> Aim of the exercise
Search the records for "Short". Report every line where it occurs.

The data START

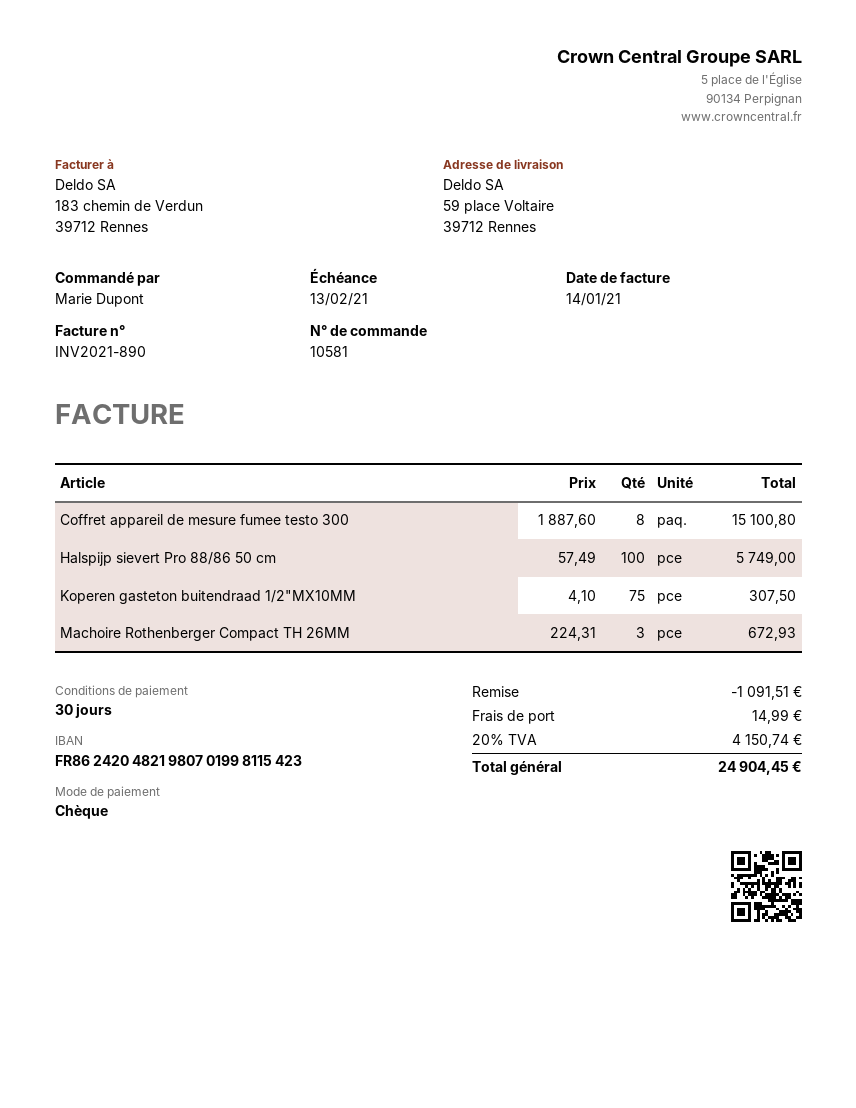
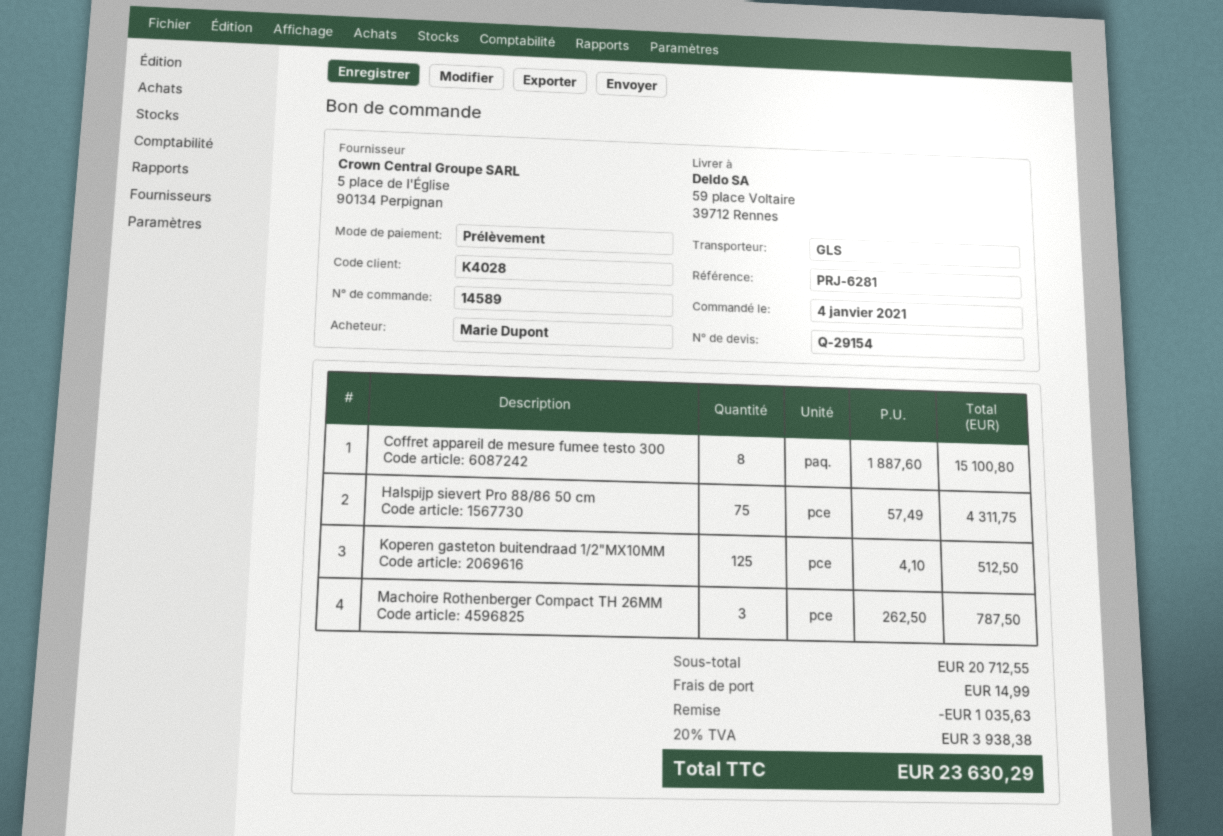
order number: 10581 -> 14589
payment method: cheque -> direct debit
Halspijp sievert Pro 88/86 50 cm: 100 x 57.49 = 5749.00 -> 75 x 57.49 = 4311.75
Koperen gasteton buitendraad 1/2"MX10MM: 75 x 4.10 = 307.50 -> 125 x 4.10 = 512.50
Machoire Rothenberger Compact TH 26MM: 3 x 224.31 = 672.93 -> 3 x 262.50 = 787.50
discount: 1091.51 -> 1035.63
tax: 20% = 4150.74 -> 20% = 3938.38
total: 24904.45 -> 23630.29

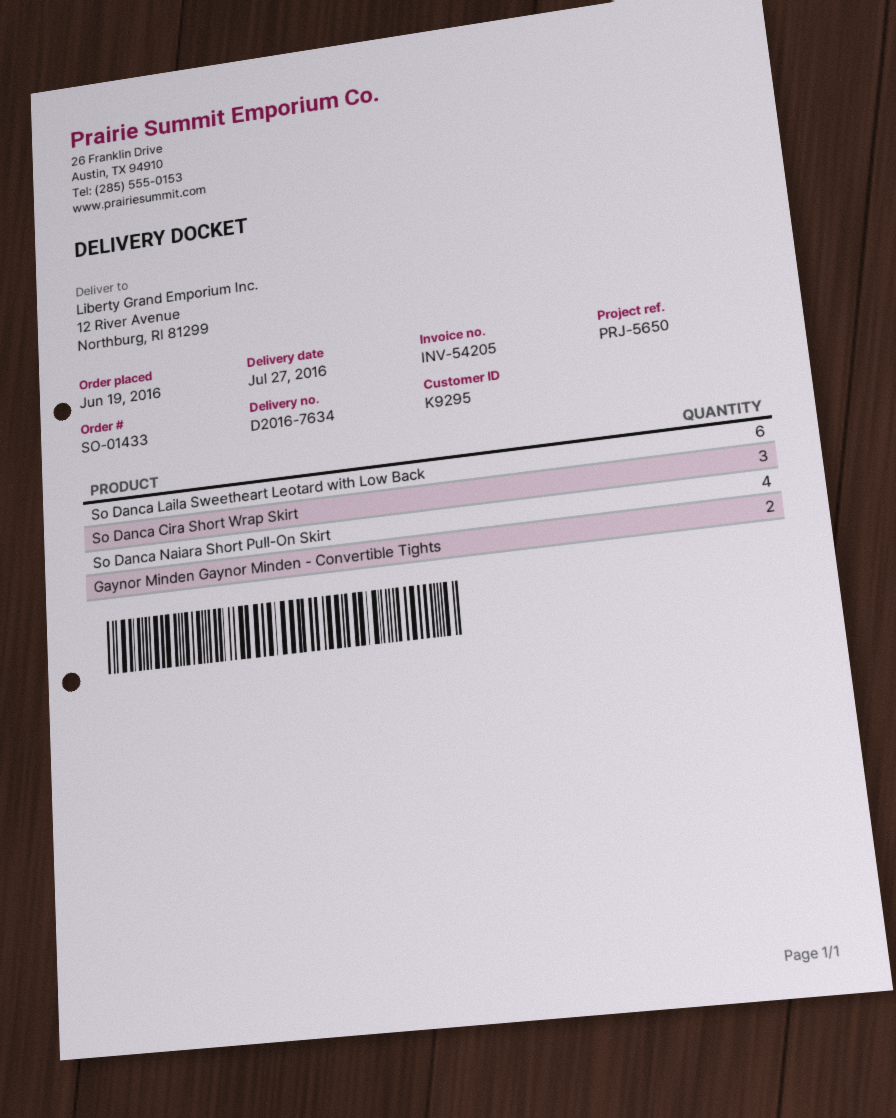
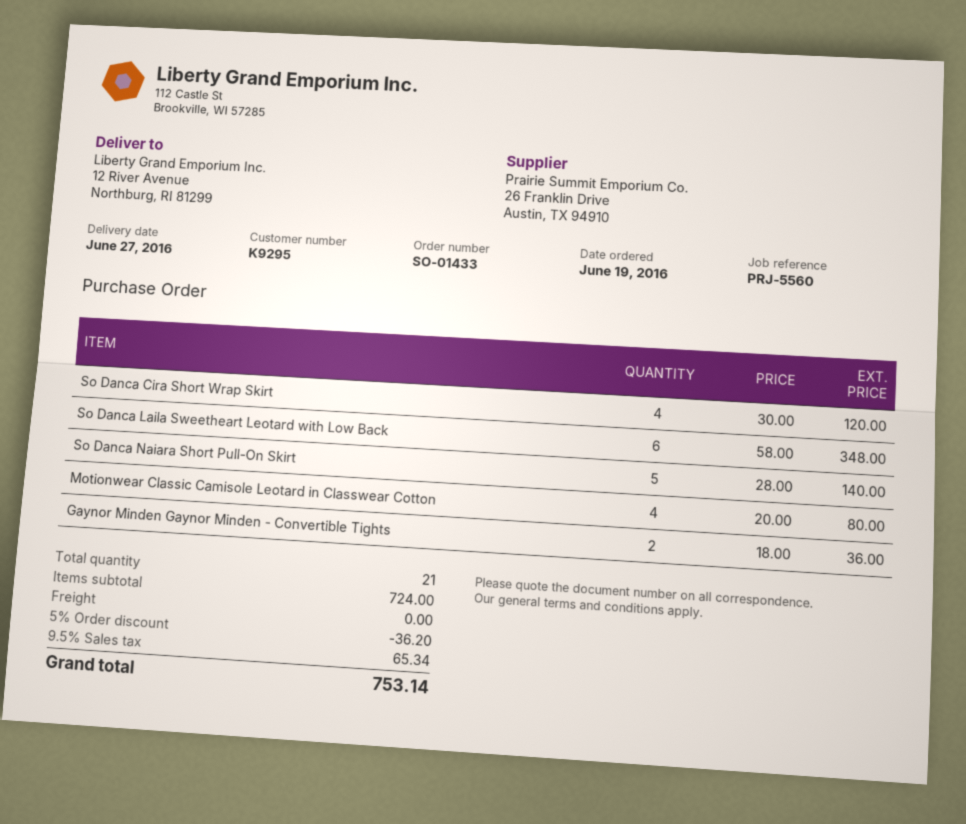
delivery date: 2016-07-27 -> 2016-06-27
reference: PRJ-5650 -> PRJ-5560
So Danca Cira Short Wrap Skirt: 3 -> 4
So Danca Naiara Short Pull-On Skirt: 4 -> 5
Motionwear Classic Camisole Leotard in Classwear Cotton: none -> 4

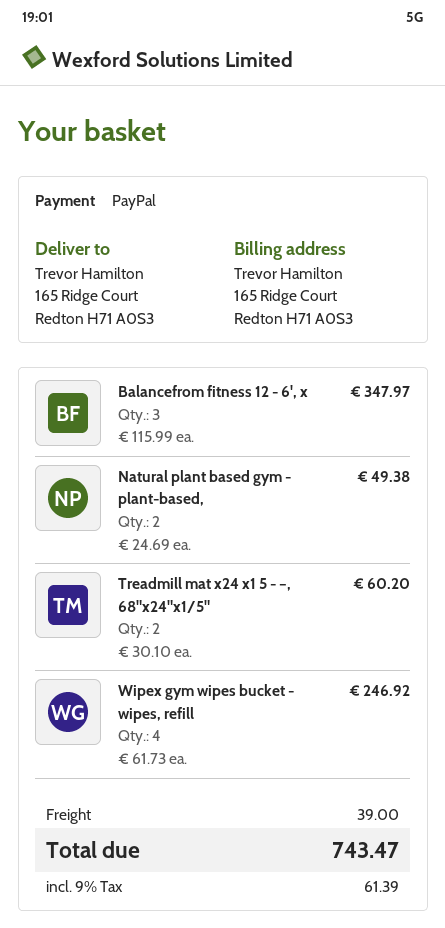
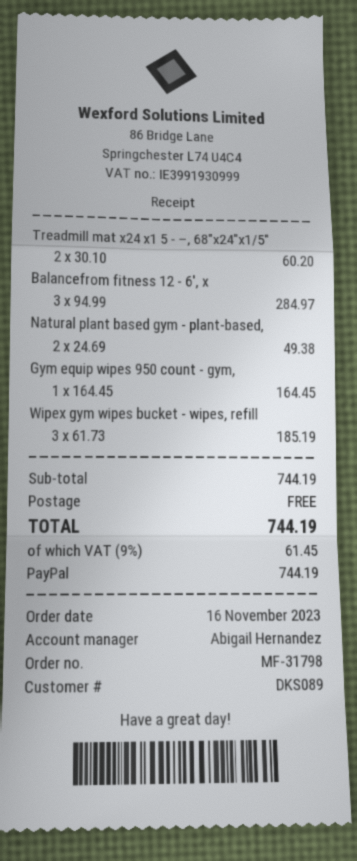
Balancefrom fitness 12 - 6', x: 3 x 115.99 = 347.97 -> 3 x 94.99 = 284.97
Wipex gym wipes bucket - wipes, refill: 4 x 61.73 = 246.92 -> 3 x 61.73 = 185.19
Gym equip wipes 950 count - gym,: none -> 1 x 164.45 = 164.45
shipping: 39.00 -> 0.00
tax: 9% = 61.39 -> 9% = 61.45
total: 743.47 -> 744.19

The data END

> Answer space
So Danca Cira Short Wrap Skirt: 3 -> 4
So Danca Naiara Short Pull-On Skirt: 4 -> 5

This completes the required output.